My Cat Poplap is doing poorly

Post 6

Websailor

Willem, things look bad at the moment, but I am sure they will improve. You are NOT failing Poplap, she could not have a more loving caring owner, so stop beating yourself up.

I am sure you are wrong about people not wanting you around. Do you ever think what your very caring, loving parents would say to you when you are feeling like this? I am sure they would be very supportive. Some people I know have never even had caring parents.

Keep in touch.

Websailor smiley - dragon


My Cat Poplap is doing poorly

Post 7

Dmitri Gheorgheni, Post Editor

Here's hoping Poplap's feeling better today. And here's double-hoping you are, too, buddy. smiley - hug

I don't want to sound dorky about it, but you now, I've just been getting your next set of paintings ready for Colours of Wildlife. And while I'm doing the little administrative things that need doing, I suddenly stop and think, 'Hey! I really enjoy looking at these. I feel privileged to get to handle them.
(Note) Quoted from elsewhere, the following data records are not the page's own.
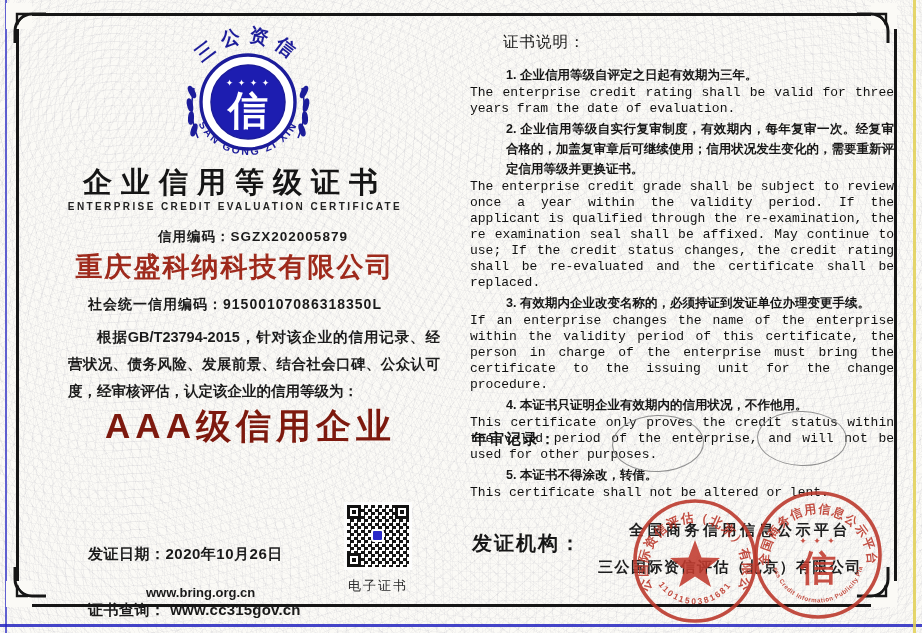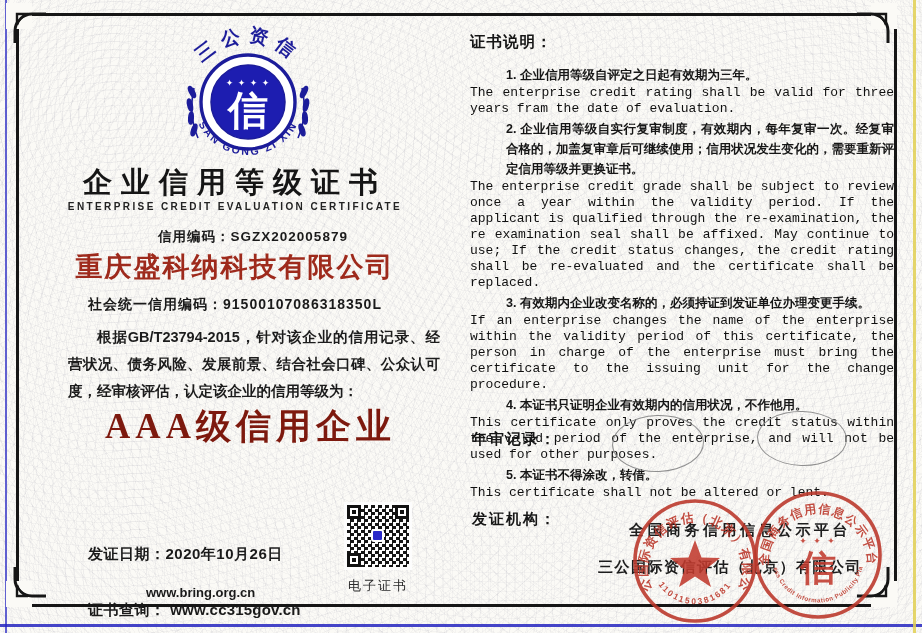--- a/index.html
+++ b/index.html
@@ -56,7 +56,7 @@
   .qr-caption{ left:337px; top:577px; width:82px; font-size:13px; color:#2b2b2b; letter-spacing:2px; font-family:"Liberation Serif", serif; }
 
   .instructions{ left:470px; top:32px; width:424px; color:#161616; }
-  .ins-title{ font-size:15.5px; font-weight:bold; letter-spacing:1px; margin-bottom:12px; }
+  .ins-title{ font-size:15.5px; font-weight:normal; letter-spacing:1px; margin-bottom:12px;margin-left:33px; }
   .ins-zh{ font-size:12.5px; font-weight:bold; line-height:20px; text-align:justify;margin-left:36px; }
   .ins-en{ font-size:13px; line-height:16px; font-family:"Liberation Mono", monospace; color:#101010; text-align:justify; margin-bottom:2px; }
 

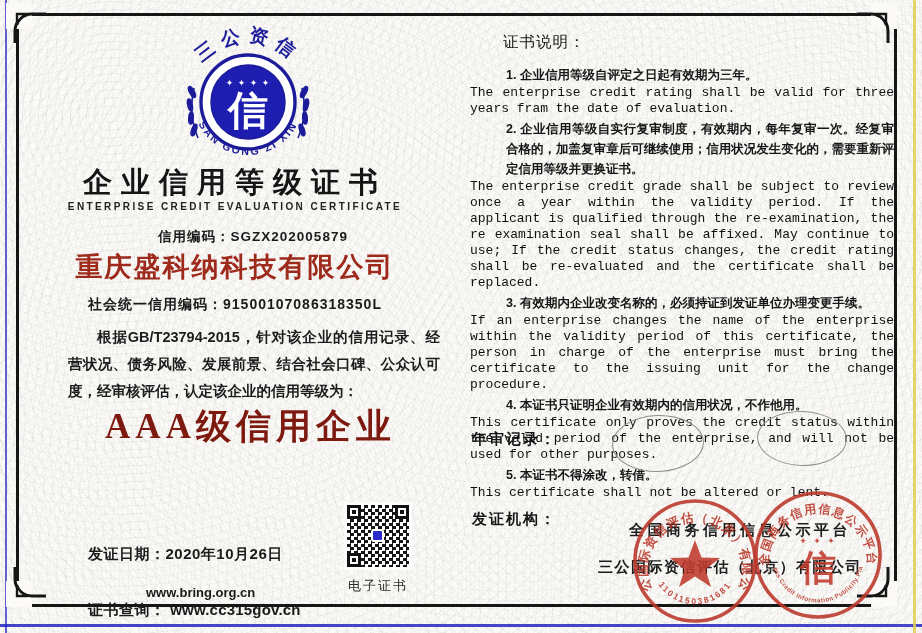--- a/index.html
+++ b/index.html
@@ -39,7 +39,7 @@
   .company{ left:20px; top:249px; width:430px; font-size:27px; font-weight:bold; letter-spacing:2px; color:#9e2a1c; }
   .uscc{ left:20px; top:296px; width:430px; font-size:14px; font-weight:bold; color:#1a1a1a; letter-spacing:1px; }
   .statement{ left:68px; top:324px; width:372px; font-size:14.5px; font-weight:bold; color:#1c1c1c; line-height:27px; text-align:justify; text-indent:2em; }
-  .rating{ left:20px; top:403px; width:430px; font-size:35px; font-weight:bold; letter-spacing:5px; color:#7d190e; font-family:Liberation Serif, serif;padding-left:31px; }
+  .rating{ left:20px; top:403px; width:430px; font-size:35px; font-weight:bold; letter-spacing:5px; color:#7d190e; font-family:Liberation Sans, sans-serif;padding-left:31px; }
 
   .dt-line{ font-size:15px; font-weight:bold; color:#1a1a1a; letter-spacing:.5px;margin-top:39px; }
   .issue-date{ left:88px; top:506px; }

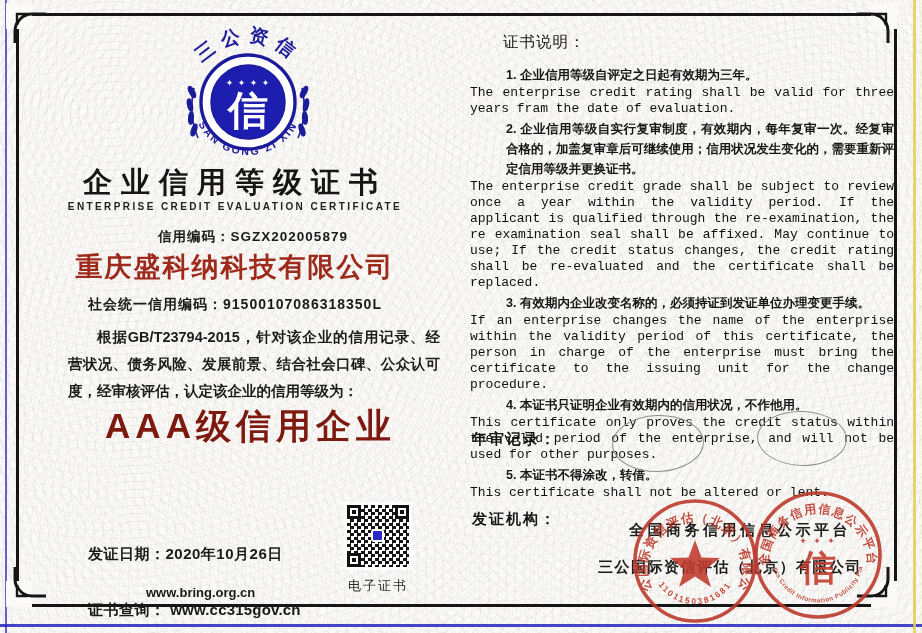--- a/index.html
+++ b/index.html
@@ -65,7 +65,7 @@
   .oval1{ left:612px; top:415px; width:92px; height:57px; transform:rotate(-2deg); }
   .oval2{ left:757px; top:411px; width:90px; height:55px; transform:rotate(2deg); }
 
-  .issuer-label{ left:472px; top:510px; font-size:15px; font-weight:bold; letter-spacing:2px; color:#161616; }
+  .issuer-label{ left:472px; top:530px; font-size:20px; font-weight:bold; letter-spacing:2px; color:#161616; }
   .org1{ left:575px; top:521px; width:330px; font-size:15px; font-weight:bold; letter-spacing:3.5px; color:#1d1d1d; text-align:center; }
   .org2{ left:555px; top:558px; width:350px; font-size:15px; font-weight:bold; letter-spacing:1.5px; color:#1d1d1d; text-align:center; }
   .seal{ position:absolute; opacity:.88; }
I may not be able to draw a lick, as they say around here, but I have a friend who can. I'm glad he lets me share in the experience.'

Now, that may not sound like much, but I'm a great believer in the Bible, which says, 'Despise not the day of small things.'

Do I know how it can hurt when things pile up? Ask me yesterday. I wasn't feeling at all well then. I had those 'Oh, God, why am I here?' times all day. I decided I'd better give it to the angels and plough on.

Sorry if this isn't very helpful, but I wanted to say thank you again. That caterpillar is so cool. smiley - hug (The rest of you will have to wait two weeks to see it.)